Problem statement: Because the images are not wanted, restate every line below word for word without them.

Source data:

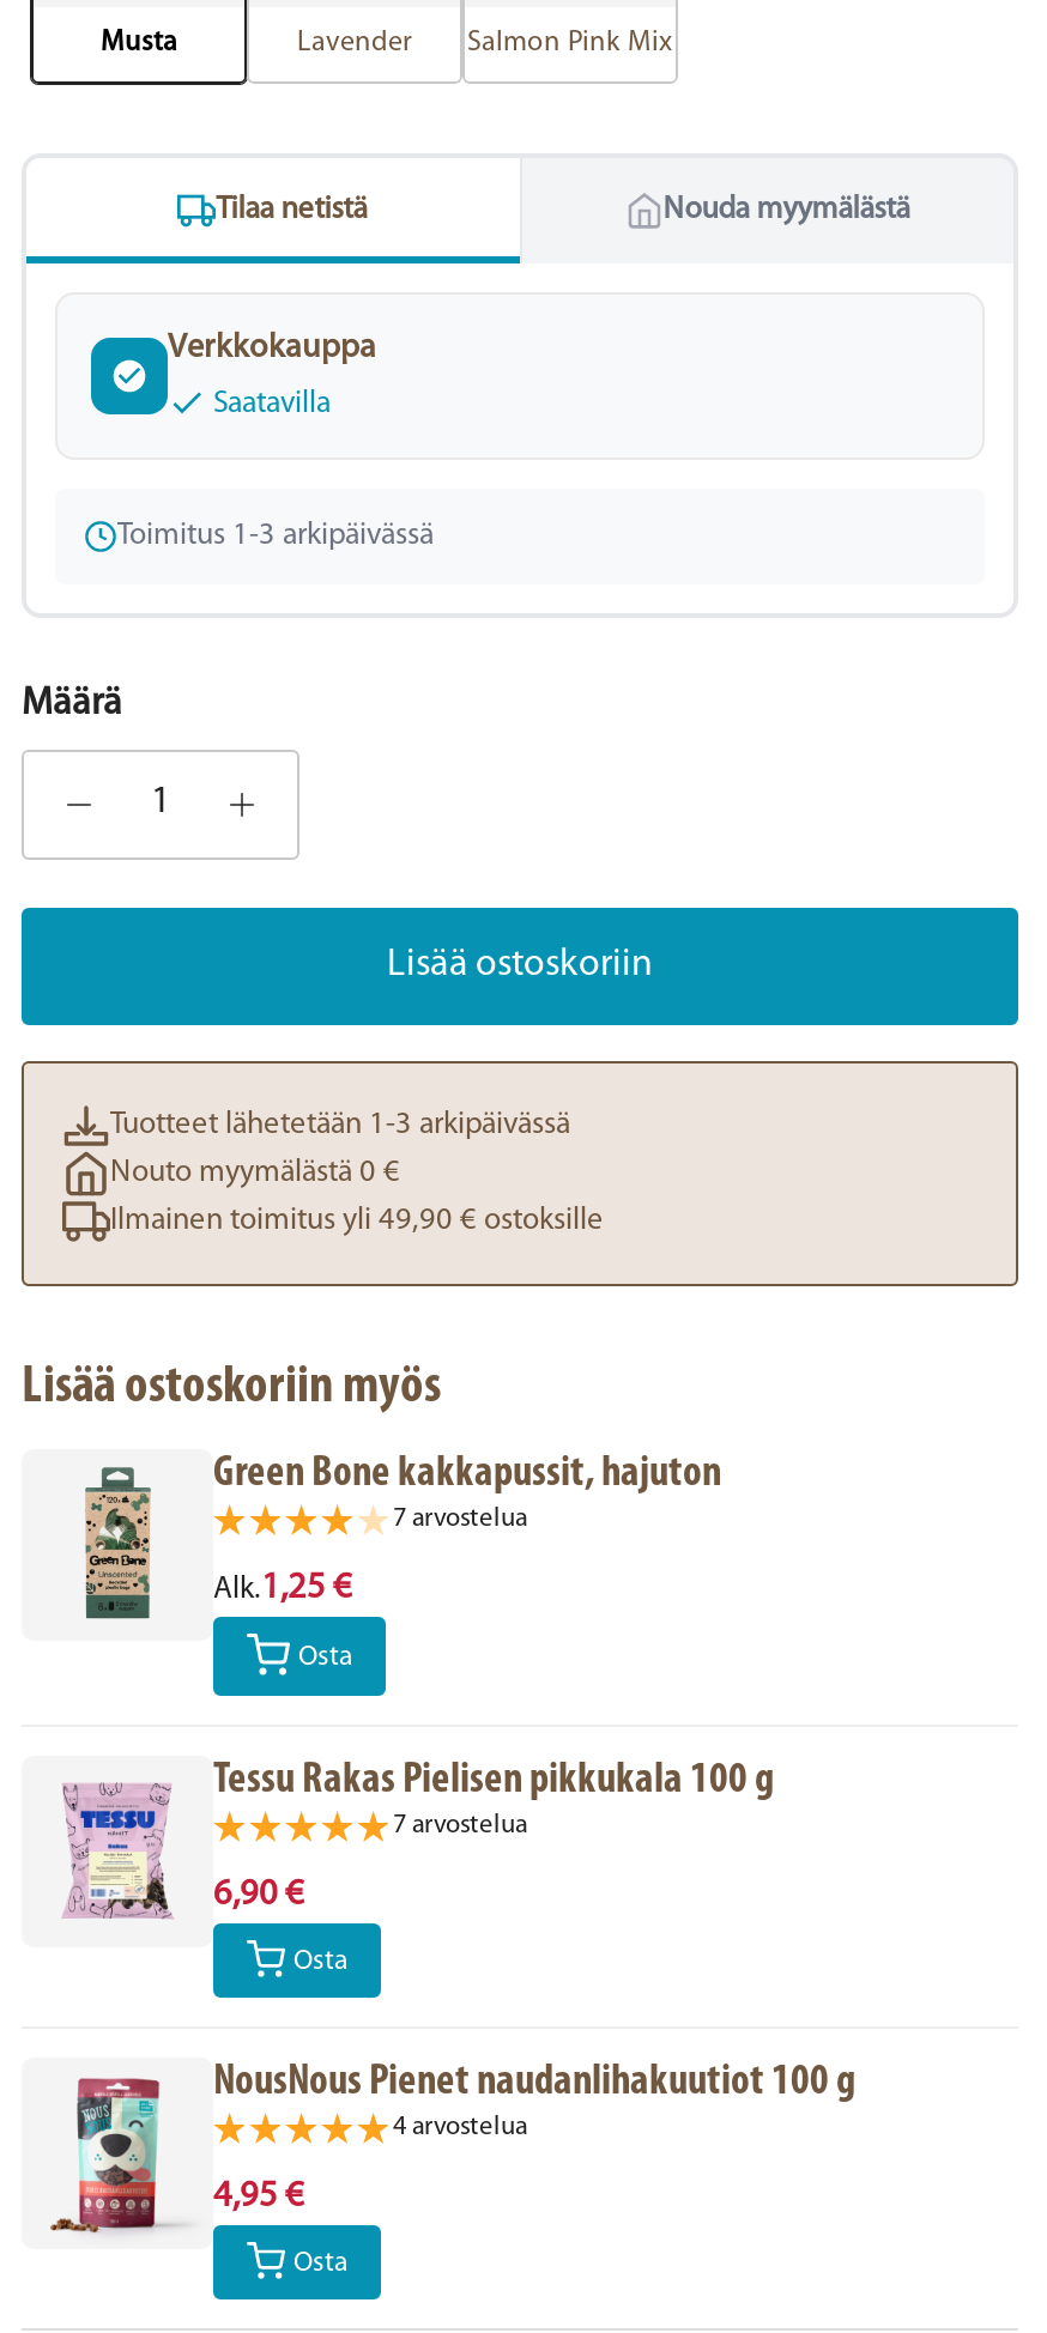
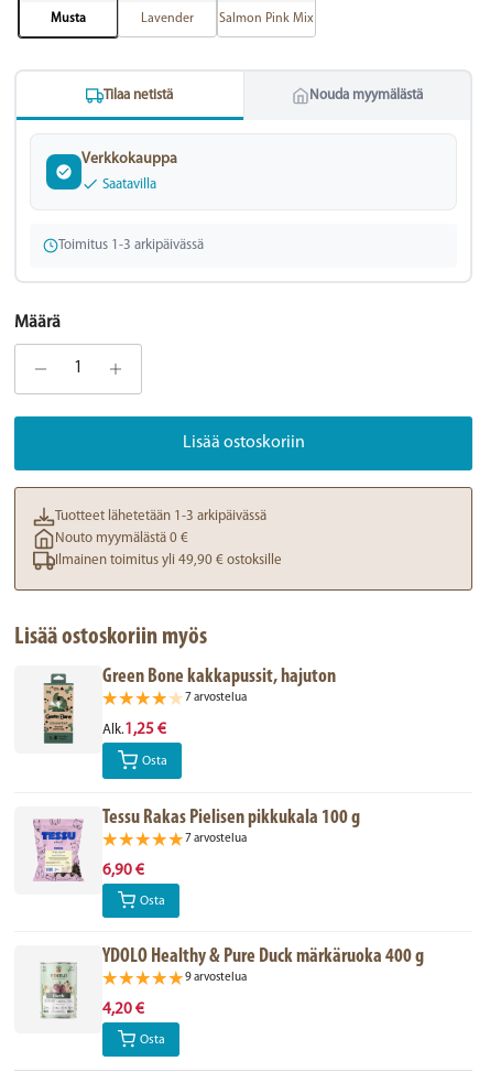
[50,2059,855,2235] [image] | NousNous Pienet naudanlihakuutiot 100 g -> [29,946,424,1026] [image] | YDOLO Healthy & Pure Duck märkäruoka 400 g
[393,2115,527,2141] 4 arvostelua -> [185,972,247,984] 9 arvostelua
[213,2179,304,2215] 4,95 € -> [102,1001,144,1018] 4,20 €

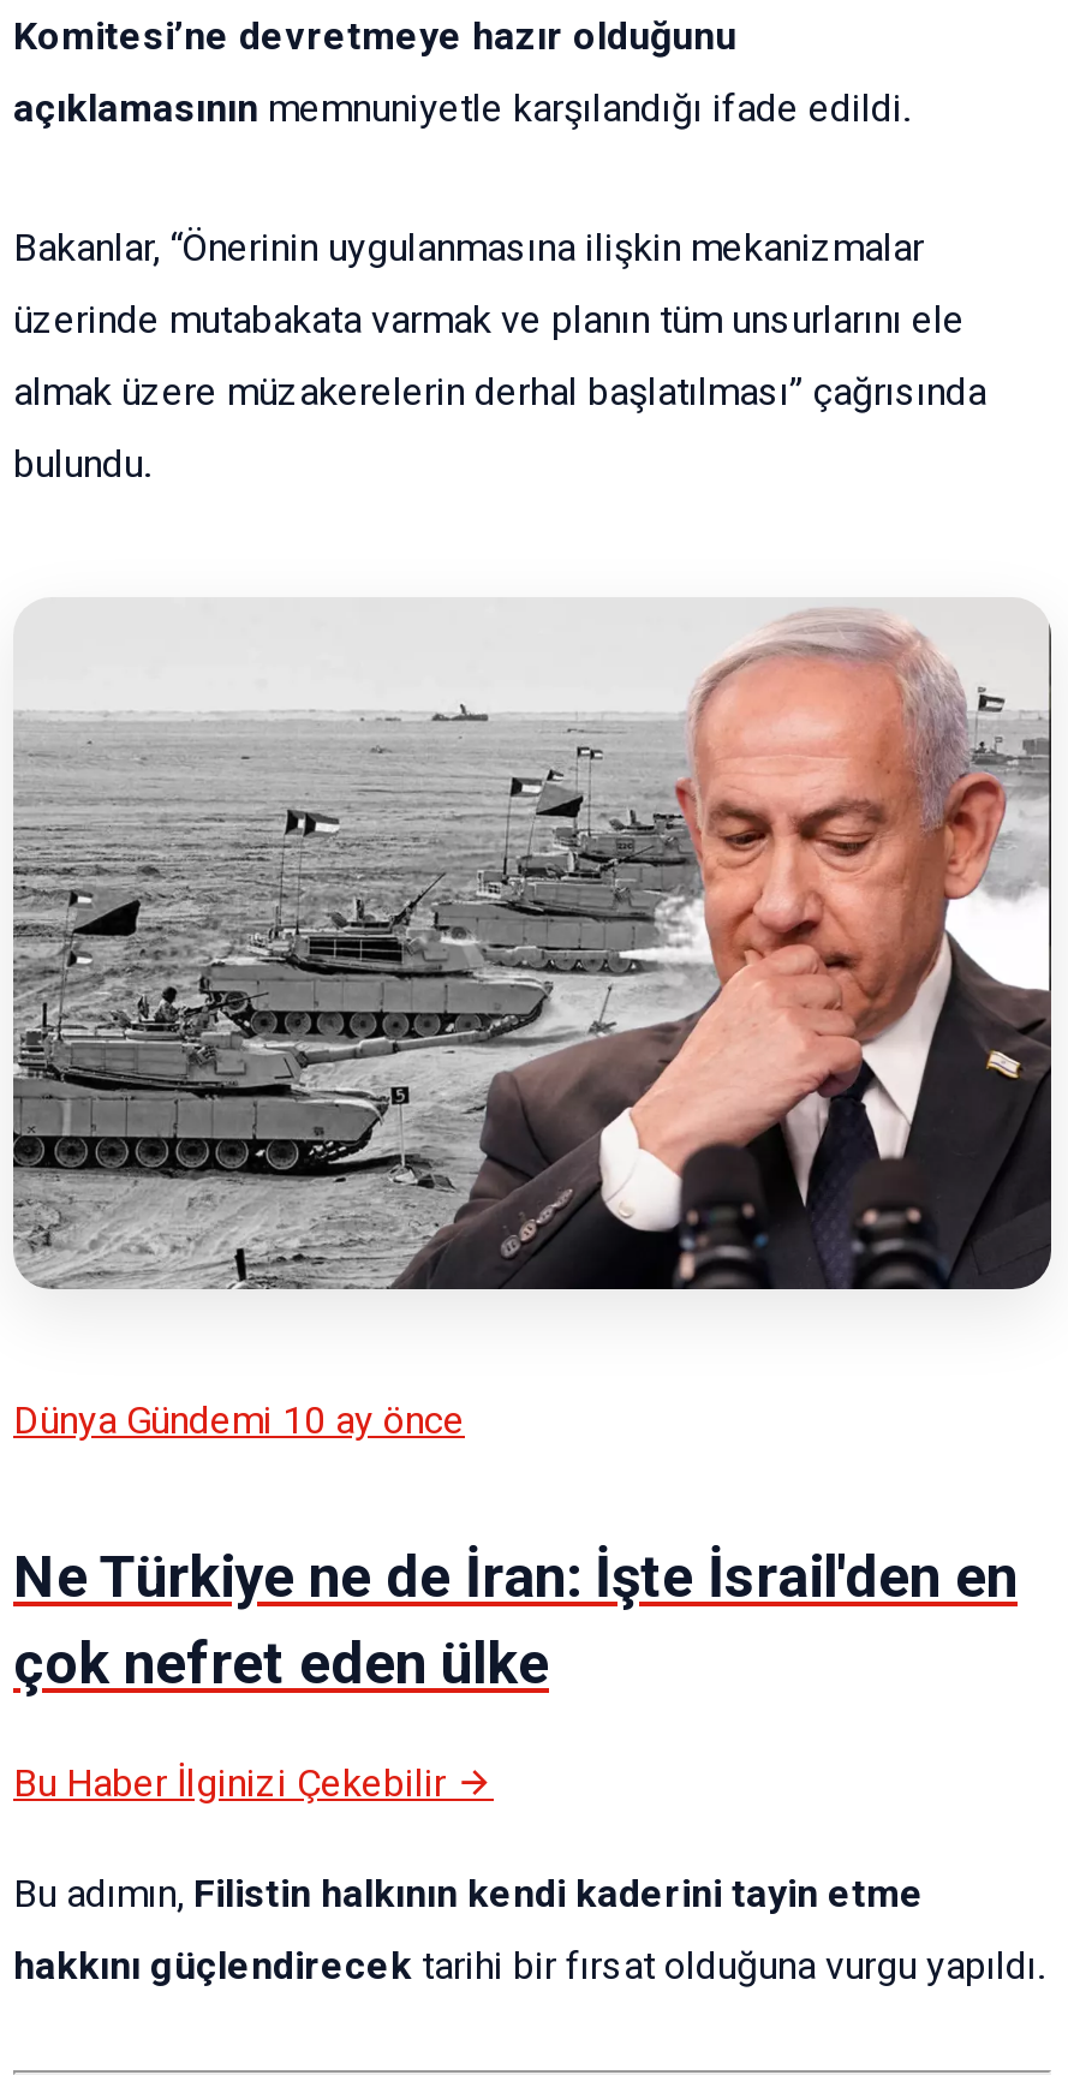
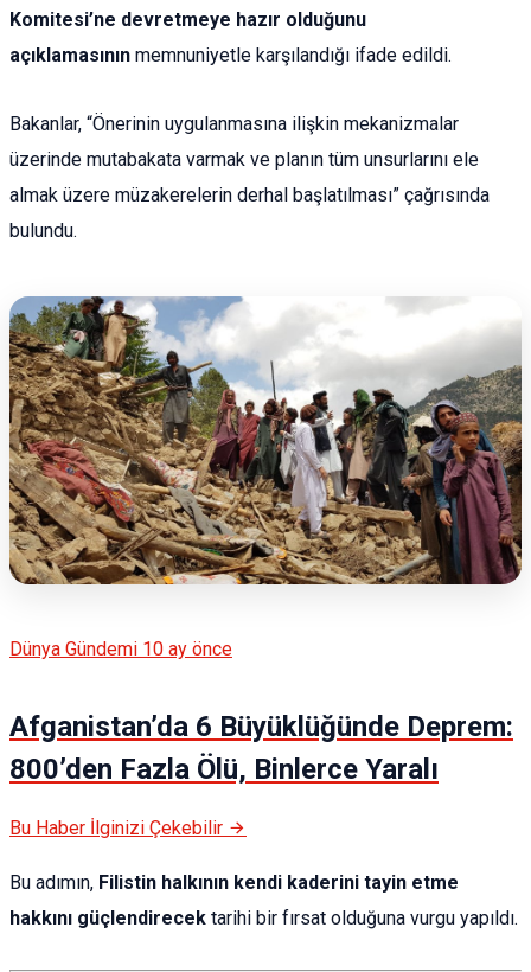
[11,600,1054,1292] [image] -> [9,295,523,586] [image]
[13,1543,1018,1697] Ne Türkiye ne de İran: İşte İsrail'den en | çok nefret eden ülke -> [9,710,513,786] Afganistan’da 6 Büyüklüğünde Deprem: | 800’den Fazla Ölü, Binlerce Yaralı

Response box:
[50,2059,855,2235] [image] | NousNous Pienet naudanlihakuutiot 100 g -> [29,946,424,1026] [image] | YDOLO Healthy & Pure Duck märkäruoka 400 g
[393,2115,527,2141] 4 arvostelua -> [185,972,247,984] 9 arvostelua
[213,2179,304,2215] 4,95 € -> [102,1001,144,1018] 4,20 €

[11,600,1054,1292] [image] -> [9,295,523,586] [image]
[13,1543,1018,1697] Ne Türkiye ne de İran: İşte İsrail'den en | çok nefret eden ülke -> [9,710,513,786] Afganistan’da 6 Büyüklüğünde Deprem: | 800’den Fazla Ölü, Binlerce Yaralı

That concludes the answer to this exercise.